Quién nos iba a decir que tendríamos a un póker de  generales retirados asaltando los números uno de las listas democráticamente al Congreso de un partido de nueva creación y de viejas ideas, donde algunos parecen haber confundido elecciones generales con elección de generales. Antes cuando hablaban del partido verde todos pensábamos en el ecologismo, el de los que nos avisaban del cambio climático, de la desaparición de las especies, del ciudadano del Planeta, y ahora hay otros verdes que parece casi un partido paramilitar, que quiere armar a la población. No se duda de su derecho, pero es noticia porque en nuestro periodo democrático nunca había sucedido una circunstancia como la descrita. Generales en la reserva que ahora usando esos derechos totalmente democráticos concurren por una formación donde respetar los principios de ética, moral, normas, constitución y derecho chirria ampliamente, mejor que manejen las palabras y no las armas. Lo que de verdad crea más inquietud es que pueda haber cerca de dos millones de personas apoyando estas posiciones tan intolerantes.

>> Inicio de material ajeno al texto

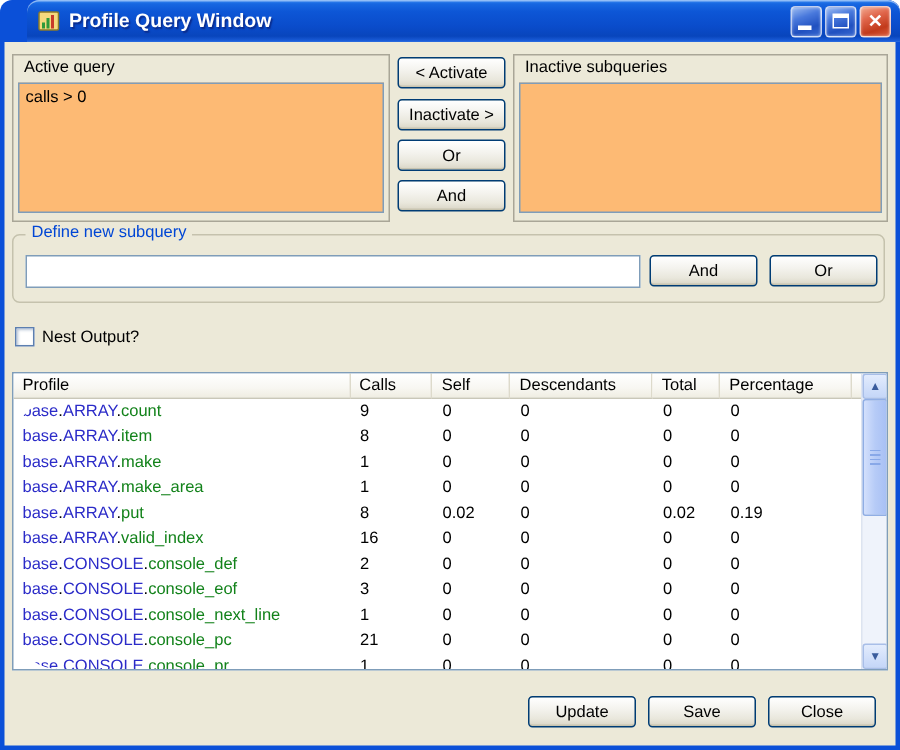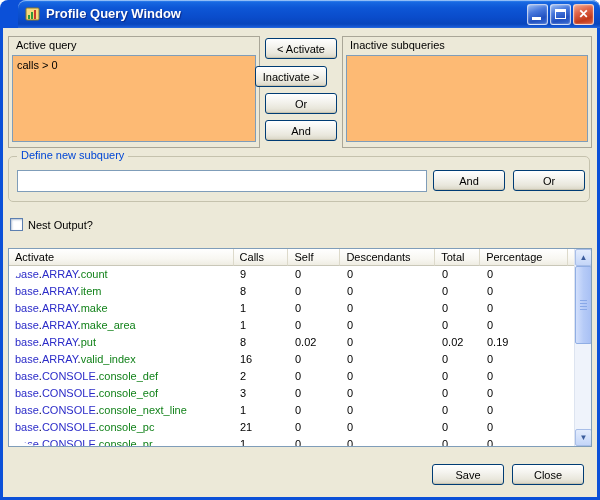--- a/index.html
+++ b/index.html
@@ -144,21 +144,21 @@
   <div class="client">
 
     <div class="frame" style="left:5px; top:8px; width:252px; height:112px;">
       <div class="frame-label">Active query</div>
       <div class="whitebox">
         <div class="list-item">calls &gt; 0</div>
       </div>
     </div>
 
     <button class="xp-btn" style="left:262px; top:10px;">&lt; Activate</button>
-    <button class="xp-btn" style="left:252px; top:38px;">Inactivate &gt;</button>
+    <button class="xp-btn" style="left:262px; top:38px;">Inactivate &gt;</button>
     <button class="xp-btn" style="left:262px; top:65px;">Or</button>
     <button class="xp-btn" style="left:262px; top:92px;">And</button>
 
     <div class="frame" style="left:339px; top:8px; width:250px; height:112px;">
       <div class="frame-label">Inactive subqueries</div>
       <div class="whitebox"></div>
     </div>
 
     <div class="groupbox" style="left:5px; top:128px; width:582px; height:46px;">
       <div class="group-caption">Define new subquery</div>
@@ -167,21 +167,21 @@
       <button class="xp-btn" style="left:504px; top:13px;">Or</button>
     </div>
 
     <div class="check-row" style="left:7px; top:190px;">
       <div class="checkbox"></div>
       <span>Nest Output?</span>
     </div>
 
     <div class="table">
       <div class="thead">
-        <div class="hcell col-fn">Activate</div>
+        <div class="hcell col-fn">Profile</div>
         <div class="hcell col-calls">Calls</div>
         <div class="hcell col-self">Self</div>
         <div class="hcell col-desc">Descendants</div>
         <div class="hcell col-total">Total</div>
         <div class="hcell col-pct">Percentage</div>
         <div class="hcell hfill"></div>
       </div>
       <div class="tbody">
           <div class="trow">
             <div class="tcell col-fn"><span style="color: rgb(43, 43, 200);">base</span><span style="color: rgb(0, 0, 0);">.</span><span style="color: rgb(43, 43, 200);">ARRAY</span><span style="color: rgb(0, 0, 0);">.</span><span style="color: rgb(18, 130, 26);">count</span></div>
@@ -274,17 +274,18 @@
         </div>
       <div class="vscroll">
         <div class="sb-btn sb-up">▲</div>
         <div class="sb-thumb">
             <span class="sb-grip"></span>
           </div>
         <div class="sb-btn sb-down">▼</div>
       </div>
     </div>
 
+    <button class="xp-btn" style="left:349px; top:436px;">Update</button>
     <button class="xp-btn" style="left:429px; top:436px;">Save</button>
     <button class="xp-btn" style="left:509px; top:436px;">Close</button>
 
   </div>
 </div>
 
 </body></html>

Merece una reflexión, ahora que se abren caminos inexplorados, como ese electrón que en el espacio interestelar vacío puede espontáneamente volver a su pasado reciente. Manifestaba hace unos días el actor Antonio Banderas tener "la impresión de que en el año 1985 Franco llevaba más tiempo muerto que ahora",cierto es que poner de actualidad a estos personajes no es muy recomendable pero traer a nuestros tiempos su ideología si es alarmante.

En esos canales amigos, divertidos, con maldita hemeroteca, con las reinas de las mañanas, de estos que van de progres, guays, llama poderosamente la atención que estén hablando de esa extrema derecha horas y horas, días tras días, donde  se cumple aquello "lo importante es que hablen de uno, bien o mal es lo de menos". Antes se podía pensar que era casualidad pero cuando la casualidad se repite mucho quizá tenga otra intencionalidad. No estaría nada mal recordar como algunos pensaban desde la izquierda que era bueno dar cancha a esa derecha extrema ya que eso dividía a la derecha, y los resultados de las andaluzas todos los conocemos. Ya se manifestaba hace mucho tiempo que "los experimentos con gaseosa y si no te la vas a beber". Ver todos los días al líder de esa formación de cuyo nombre no quiero acordarme siendo TT, es para hacérselo mirar, sobre todo por quienes le hacen "el caldo gordo y la sopa fría", son los llamados guardianes de las esencias de los muy colorados. 

 Cuando en un equipo un jugador no cumple las normas, menos reírle las gracias y más aplicar el reglamento

Hay ideas que dan terror, que hace unos meses no se vocalizaban y ahora corren por las redes como si hubieran descubierto el hierro transparente.  Nos aconseja el refranero que "no hay mayor desprecio que no hacer aprecio", mejor que nos pongamos a trabajar en dar ideas atractivas, constructivas y puestos a rescatar del pasado, que nos hagan caminar hacia el capítulo III del artículo 13 de la Pepa (1812)... "El objeto del Gobierno es la felicidad de la Nación, puesto que el fin de toda sociedad política no es otro que el bienestar de los individuos que la componen". Cuando en un equipo un jugador no cumple las normas, menos reírle las gracias y más aplicar el reglamento, qué tantos que últimamente juegan al borde o fuera de él, entre los dopados, corruptos, los que están en fuera de juego, los que cruzan todas la rayas del campo, los que no hacen caso ni al juez...  nos están poniendo de los nervios al personal.

Claro que también  están los que para poner a los suyos se cargan a los mejores. Qué los extremos no se salgan de las rayas y los del centro repartan juego colocando a los mejores en los mejores lugares,  igual así salimos ganando todos. Menos insultar y más trabajar, para operarte buscas el mejor cirujano y no al mejor amigo. Qué no nos dejen fuera de juego, aquí todos podemos tocar balón e introducirlo para el recuento.